Exercise description
Set down exactly the lines that run from the one containing "Sum | Measure: 209 -> 198" to the end of the material below, both included, without pictures.

----------------

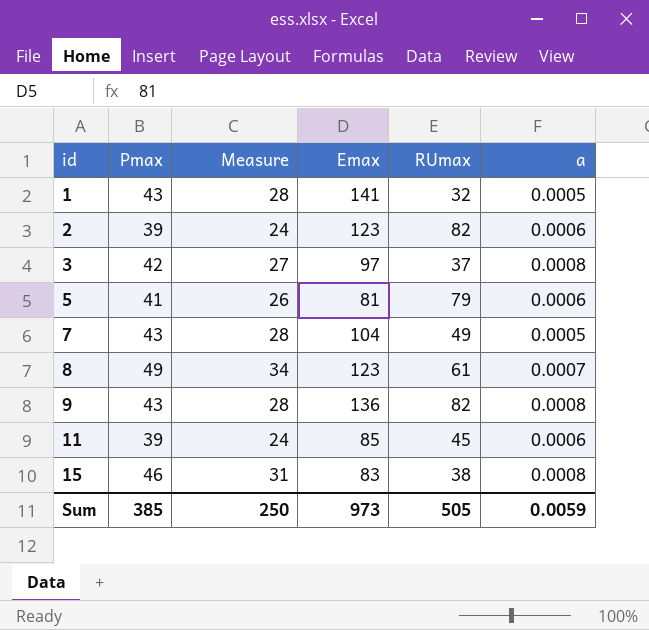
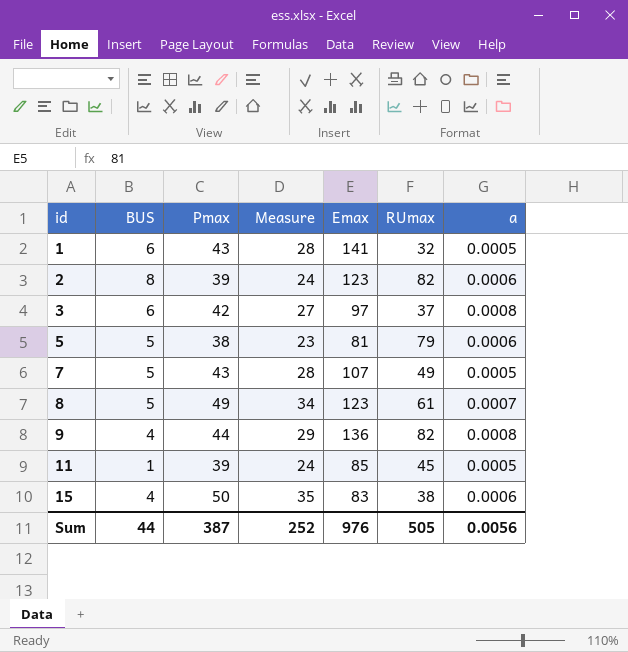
column BUS | position: none -> 2
5 | Pmax: 41 -> 38
5 | Measure: 26 -> 23
7 | Emax: 104 -> 107
9 | Pmax: 43 -> 44
9 | Measure: 28 -> 29
11 | a: 0.0006 -> 0.0005
15 | Pmax: 46 -> 50
15 | Measure: 31 -> 35
15 | a: 0.0008 -> 0.0006
Sum | Pmax: 385 -> 387
Sum | Measure: 250 -> 252
Sum | Emax: 973 -> 976
Sum | a: 0.0059 -> 0.0056

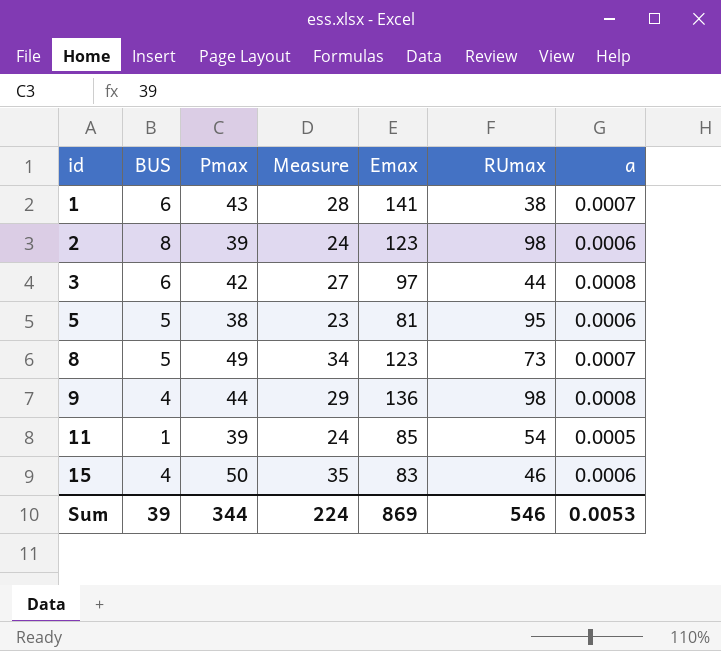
row 7: 5 | 43 | 28 | 107 | 49 | 0.0005 -> none
1 | RUmax: 32 -> 38
1 | a: 0.0005 -> 0.0007
2 | RUmax: 82 -> 98
3 | RUmax: 37 -> 44
5 | RUmax: 79 -> 95
8 | RUmax: 61 -> 73
9 | RUmax: 82 -> 98
11 | RUmax: 45 -> 54
15 | RUmax: 38 -> 46
Sum | BUS: 44 -> 39
Sum | Pmax: 387 -> 344
Sum | Measure: 252 -> 224
Sum | Emax: 976 -> 869
Sum | RUmax: 505 -> 546
Sum | a: 0.0056 -> 0.0053

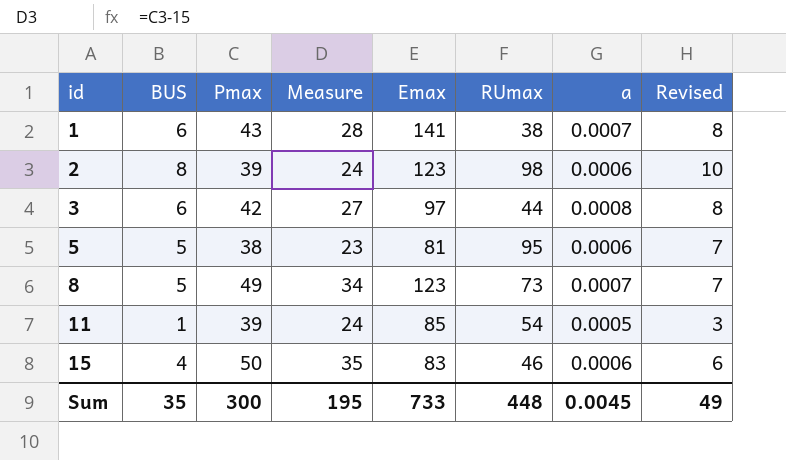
column Revised | formula: none -> [BUS] + 2
row 9: 4 | 44 | 29 | 136 | 98 | 0.0008 -> none
Sum | BUS: 39 -> 35
Sum | Pmax: 344 -> 300
Sum | Measure: 224 -> 195
Sum | Emax: 869 -> 733
Sum | RUmax: 546 -> 448
Sum | a: 0.0053 -> 0.0045

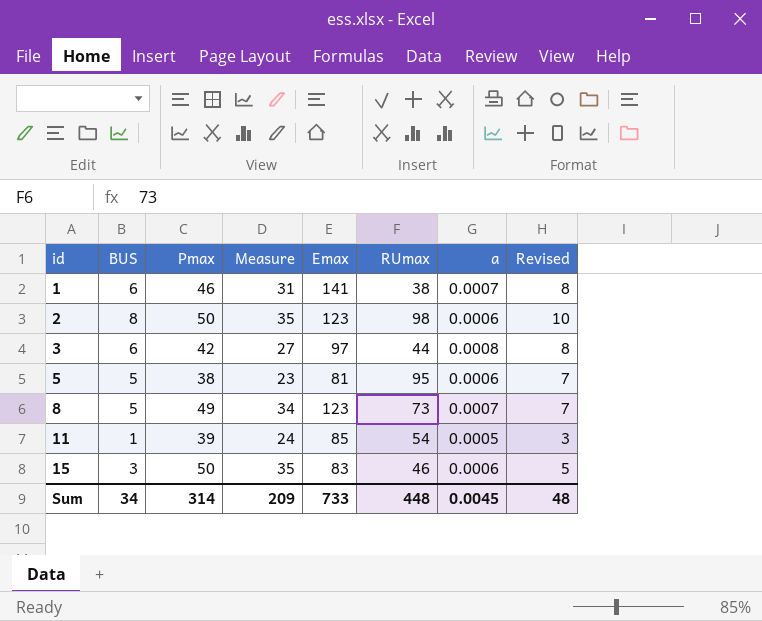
1 | Pmax: 43 -> 46
1 | Measure: 28 -> 31
2 | Pmax: 39 -> 50
2 | Measure: 24 -> 35
15 | BUS: 4 -> 3
15 | Revised: 6 -> 5
Sum | BUS: 35 -> 34
Sum | Pmax: 300 -> 314
Sum | Measure: 195 -> 209
Sum | Revised: 49 -> 48

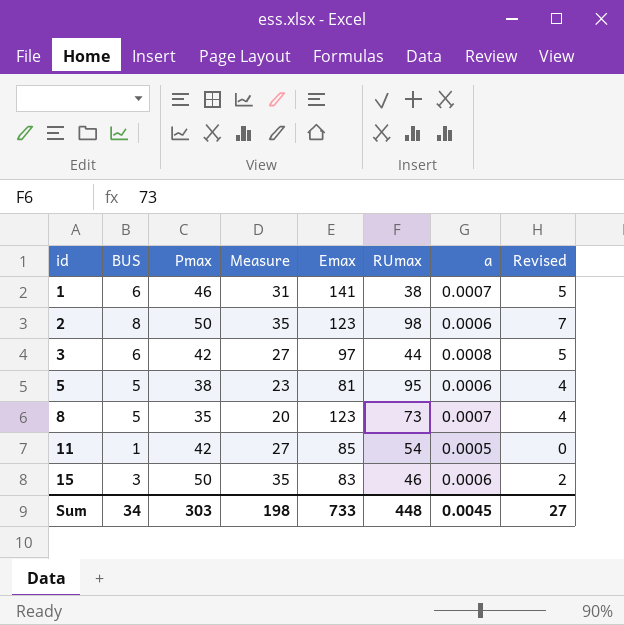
column Revised | formula: [BUS] + 2 -> [BUS] - 1
8 | Pmax: 49 -> 35
8 | Measure: 34 -> 20
11 | Pmax: 39 -> 42
11 | Measure: 24 -> 27
Sum | Pmax: 314 -> 303
Sum | Measure: 209 -> 198
Sum | Revised: 48 -> 27

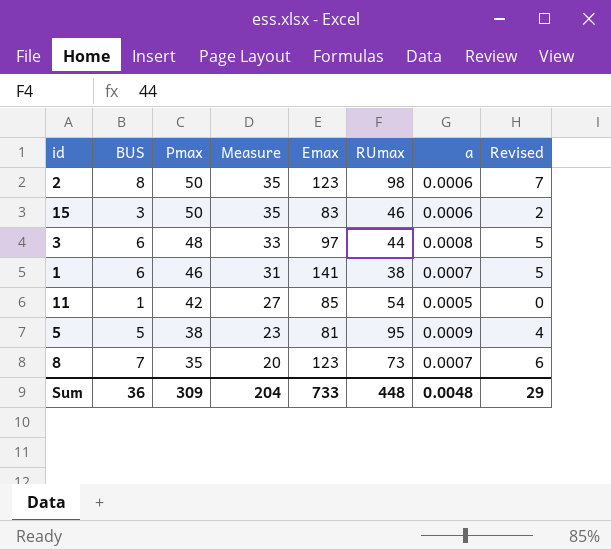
row order: id ascending -> Pmax descending
3 | Pmax: 42 -> 48
3 | Measure: 27 -> 33
5 | a: 0.0006 -> 0.0009
8 | BUS: 5 -> 7
8 | Revised: 4 -> 6
Sum | BUS: 34 -> 36
Sum | Pmax: 303 -> 309
Sum | Measure: 198 -> 204
Sum | a: 0.0045 -> 0.0048
Sum | Revised: 27 -> 29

----------------

Answer space
Sum | Measure: 209 -> 198
Sum | Revised: 48 -> 27

row order: id ascending -> Pmax descending
3 | Pmax: 42 -> 48
3 | Measure: 27 -> 33
5 | a: 0.0006 -> 0.0009
8 | BUS: 5 -> 7
8 | Revised: 4 -> 6
Sum | BUS: 34 -> 36
Sum | Pmax: 303 -> 309
Sum | Measure: 198 -> 204
Sum | a: 0.0045 -> 0.0048
Sum | Revised: 27 -> 29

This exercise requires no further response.